The ordering is: genus, subgenus, section, subsection, species, subspecies, variety. What matters most are genus, subgenus, section, and subsection because some of our entries have them as one-part short forms where they can appear on the same page as a genus name. DCDuring (talk) 02:44, 29 February 2024 (UTC)Reply
  1. I think we're close to being able to run this. There will be a new data export this weekend that will include all of your recent |i=1 work, so the generated taxlinks will have all of that information. Can we use {{taxlink}}, or is it better for your process to use a new template? If you'd prefer a new template, what would you like it to be named? JeffDoozan (talk) 22:19, 28 February 2024 (UTC)Reply
It would be simpler for me if we used a new template that differed in only a few characters from {{taxlink}}, eg, {{taxfmt}}. You see, the idea that I wouldn't be visiting entries that have {{taxlink}} as the taxonomic name enclosed in the template is made an entry is not realistic. I don't want to have to run all instances of {{taxlink}} against all instances of {{taxon}} and/or {{taxoninfl}} whenever I am generating a frequency-weighted list of "wanted" taxonomic names. The creating of new taxonomic entries for items that are "taxlinked" is a kind of special-purpose watchlist that bypasses the capacity problems of regular watchlists. DCDuring (talk) 02:44, 29 February 2024 (UTC)Reply

@DCDuring, I switched {{taxlink}} to Lua and, as a stress-test, previewed Ixora with the HTML comments removed from the big list of {{taxlink}}s. Even with 532 {{taxlink}}s, it renders at the same speed and, more importantly, works fine even with > 500 taxlinks on the same page. I also created {{taxfmt}} and applied it to tinami, petrello, plum, 癩菌, and duck. Please review those diffs and let me know if you see anything that should be adjusted before I apply {{taxfmt}} to more pages. JeffDoozan (talk) 16:48, 2 March 2024 (UTC)Reply

At tinami#Finnish you did not apply {{taxfmt}} to 7 taxa that were genera, all seemingly unambiguous cases.

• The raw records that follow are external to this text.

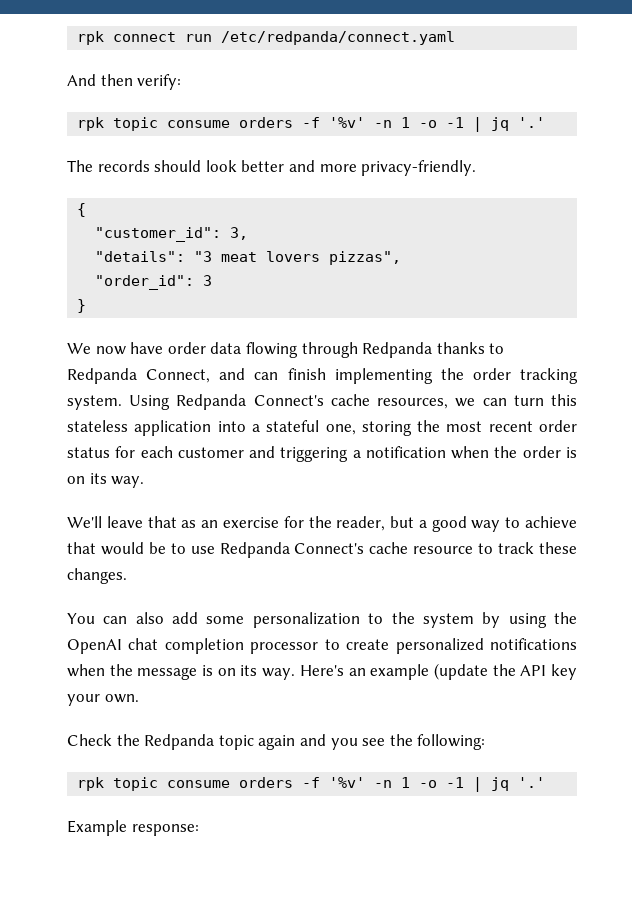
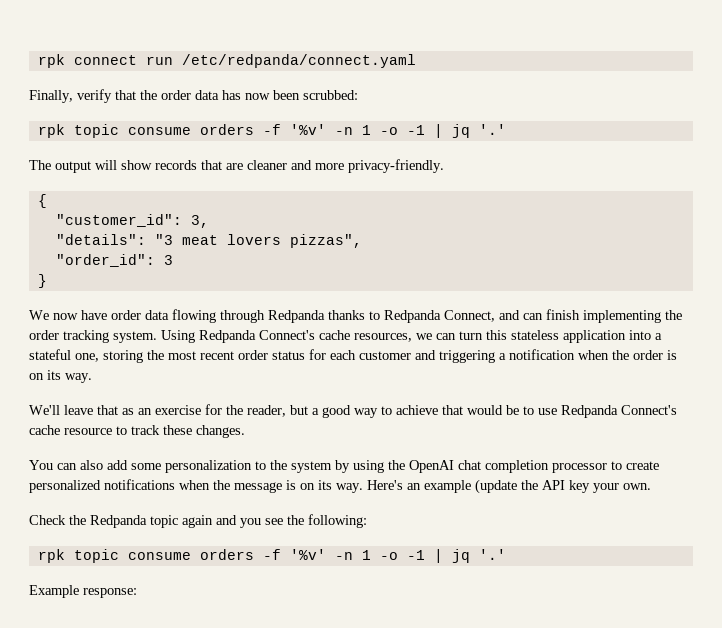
- And then verify:
+ Finally, verify that the order data has now been scrubbed:
- The records should look better and more privacy-friendly.
+ The output will show records that are cleaner and more privacy-friendly.

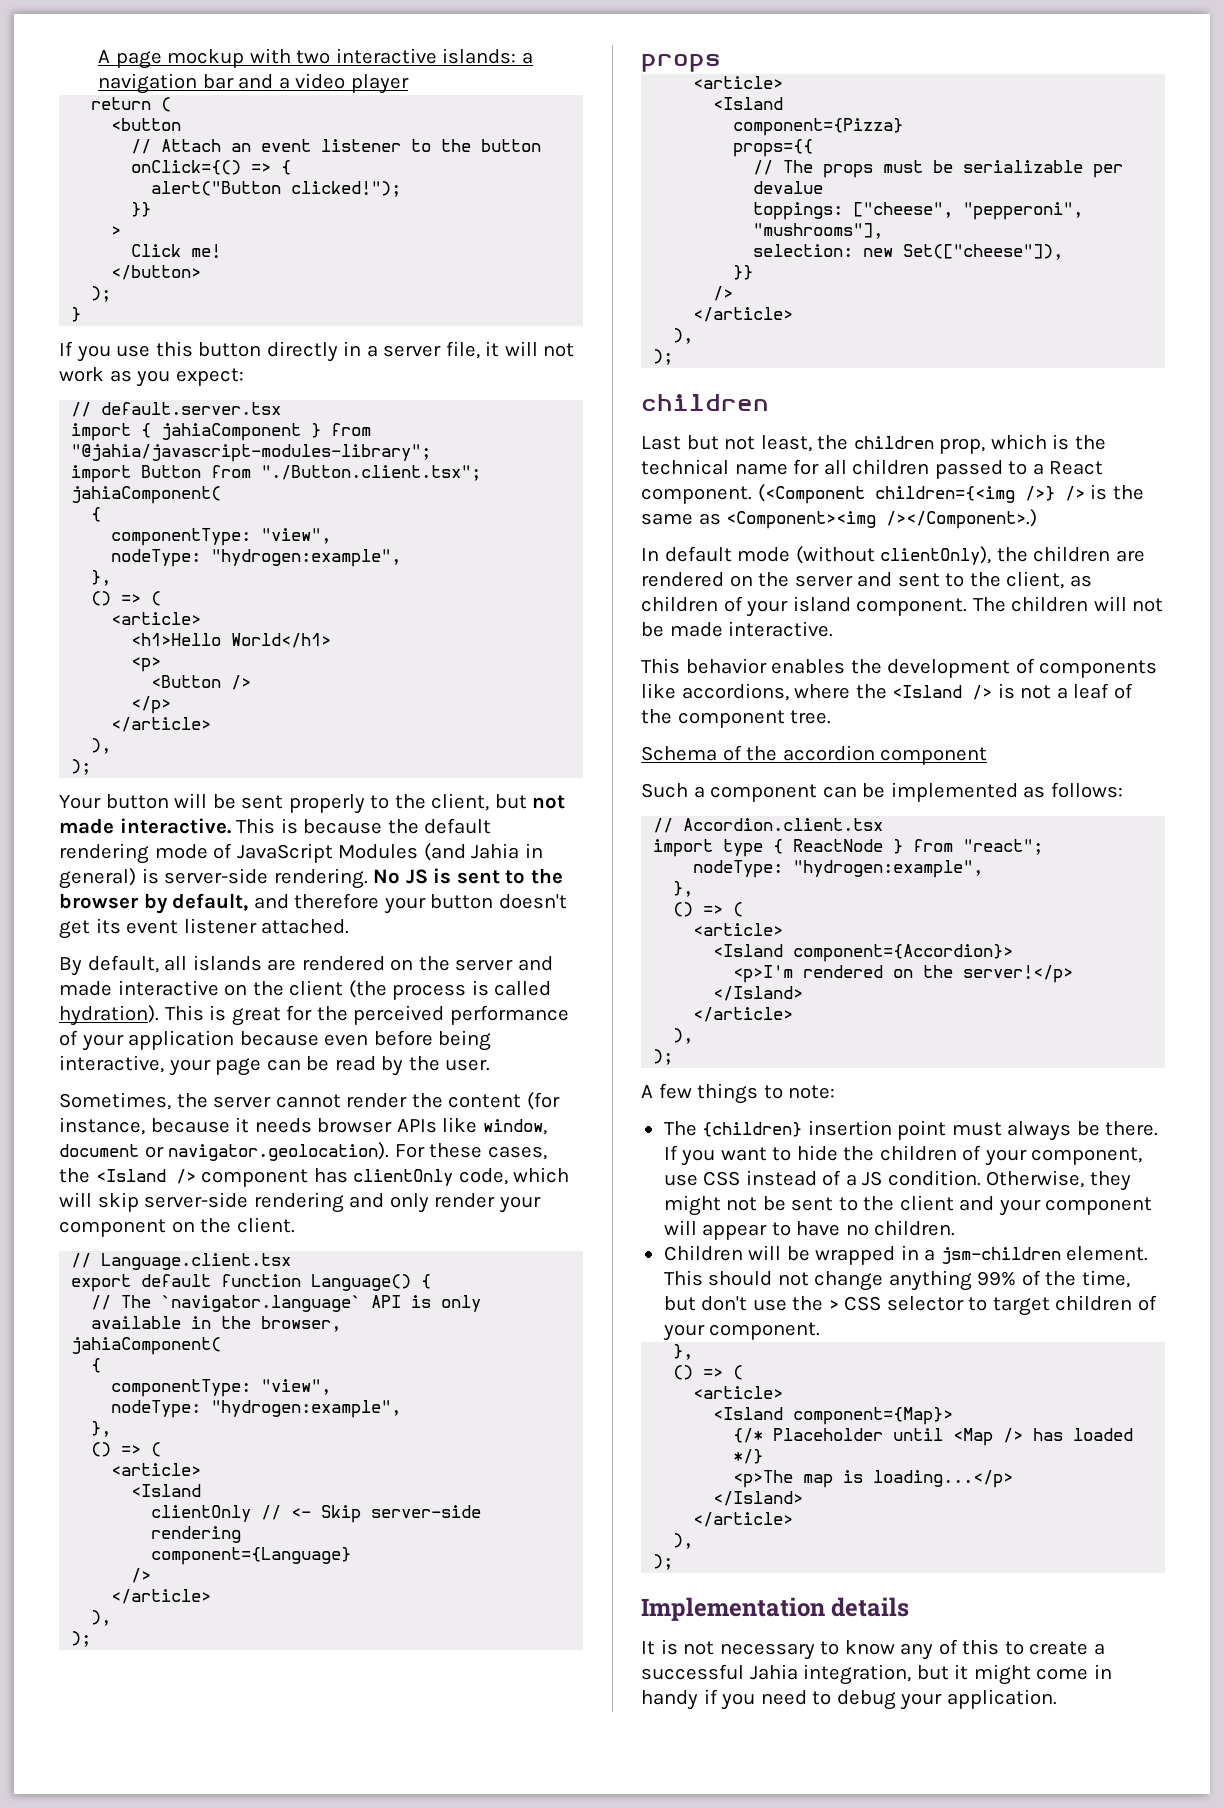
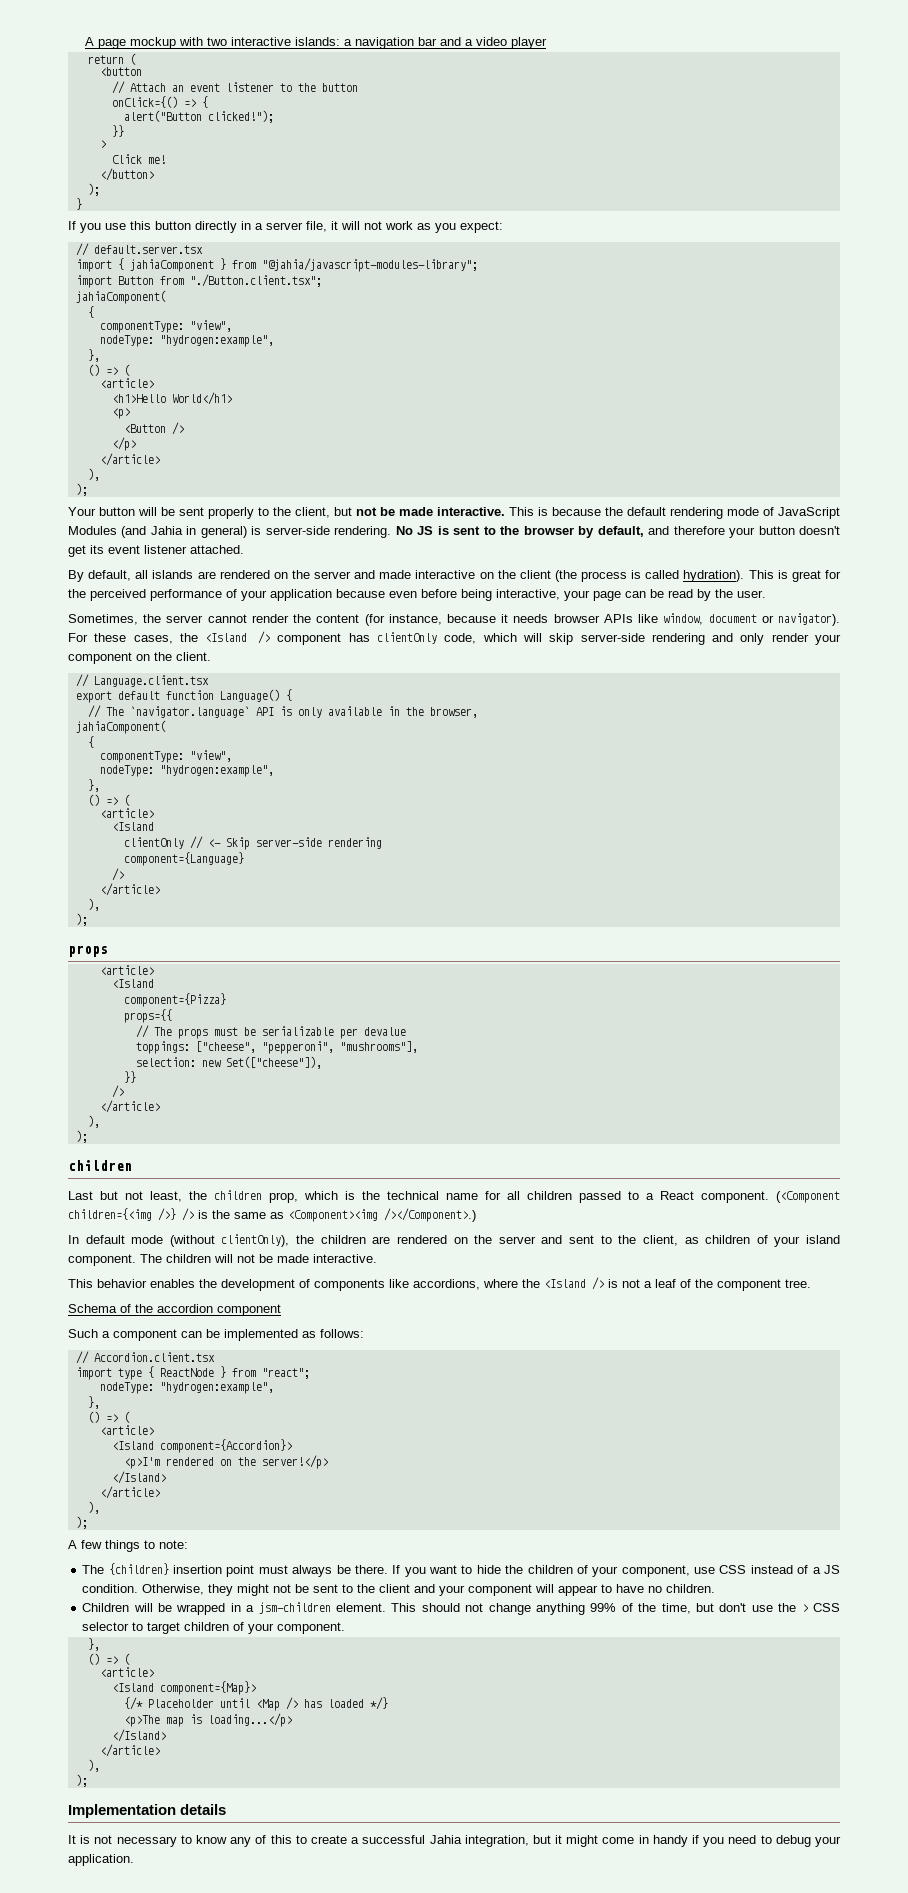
- Your button will be sent properly to the client, but not made interactive.
+ Your button will be sent properly to the client, but not be made interactive.
- Sometimes, the server cannot render the content (for instance, because it needs browser APIs like window, document or navigator.geolocation). For these cases, the <Island /> component has clientOnly code, which will skip server-side rendering and only render your component on the client.
+ Sometimes, the server cannot render the content (for instance, because it needs browser APIs like window, document or navigator). For these cases, the <Island /> component has clientOnly code, which will skip server-side rendering and only render your component on the client.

At duck#English you missed Dendrocygna.
At 癩菌 you applied a redundant "i=1".
The other two seemed fine as far as your work is concerned, but, as usual, there are plenty of other things that need changing, like missing parentheses (by my lights, not policy) and missing {{vern}} templates for the numerous redlink vernacular names at tinami. No automatable remedy for that short of mining WP, Wikispecies, Wikidata. And polysemy is common in 'vernacular' names. DCDuring (talk) 01:48, 3 March 2024 (UTC)Reply
@User:JeffDoozan Have I neglected to answer any questions that you've asked? Do you have new ones? I like your tests and I can't think of other good ones, but I'll not be too surprised if we uncover a good number (but a small percentage) of problems. There do seem already to be things not formatted as I think they should be, like the peculiar fragment in one of the last names in tinami. There was also a missing space before a following sp. or spp. — and that's just in the five entries so far.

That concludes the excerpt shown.